Task instructions> For the records that follow, restate each one word for word and leave the images behind.

Provided data>
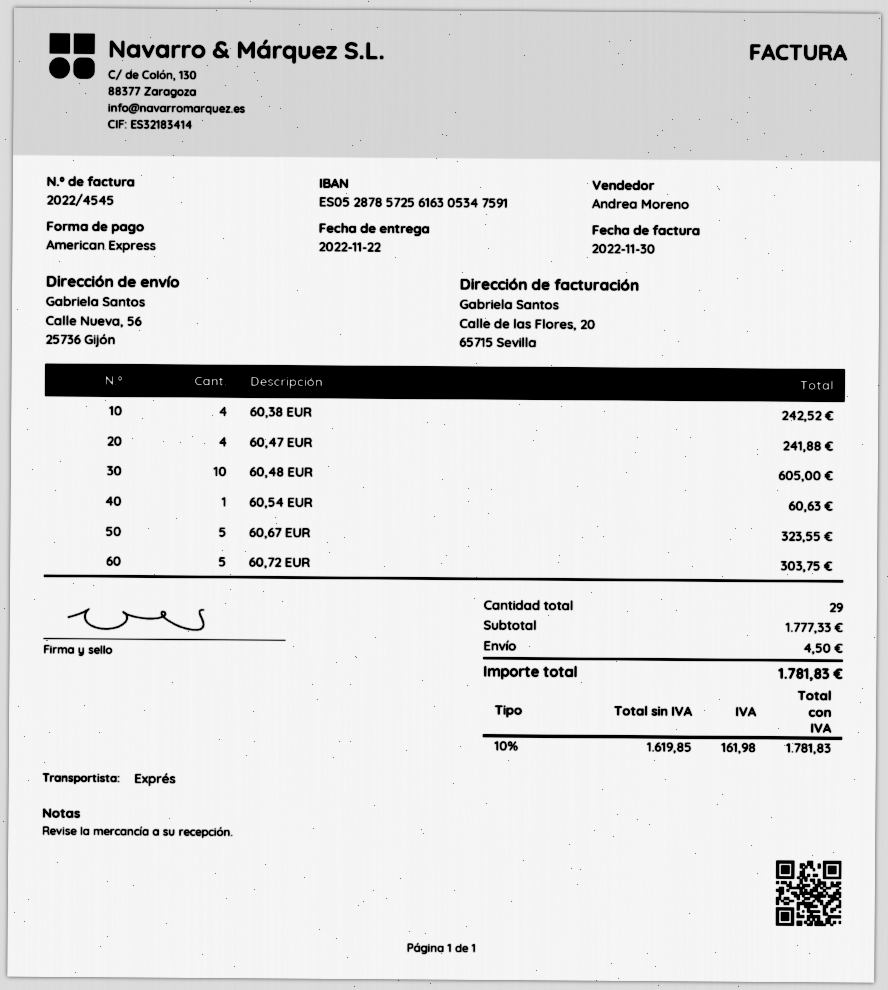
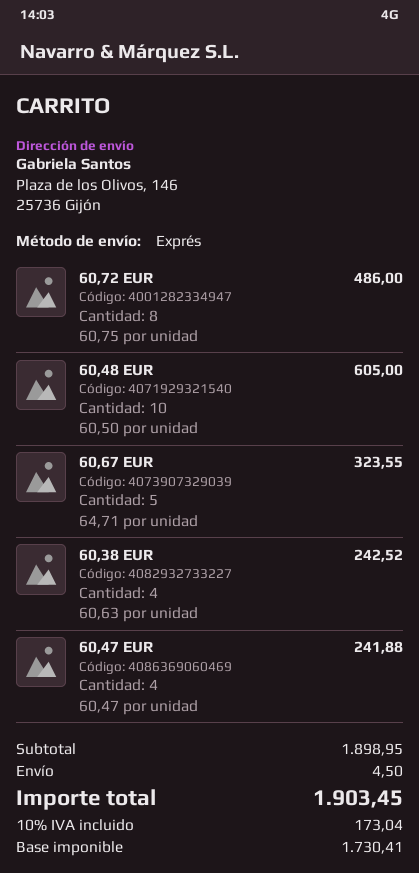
ship to: Calle Nueva, 56, 25736 Gijón -> Plaza de los Olivos, 146, 25736 Gijón
60,54 EUR: 1 for 60.63 -> none
60,72 EUR: 5 for 303.75 -> 8 for 486.00
subtotal: 1777.33 -> 1898.95
net: 1619.85 -> 1730.41
tax: 10% = 161.98 -> 10% = 173.04
total: 1781.83 -> 1903.45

Solution to the exercise>
ship to: Calle Nueva, 56, 25736 Gijón -> Plaza de los Olivos, 146, 25736 Gijón
60,54 EUR: 1 for 60.63 -> none
60,72 EUR: 5 for 303.75 -> 8 for 486.00
subtotal: 1777.33 -> 1898.95
net: 1619.85 -> 1730.41
tax: 10% = 161.98 -> 10% = 173.04
total: 1781.83 -> 1903.45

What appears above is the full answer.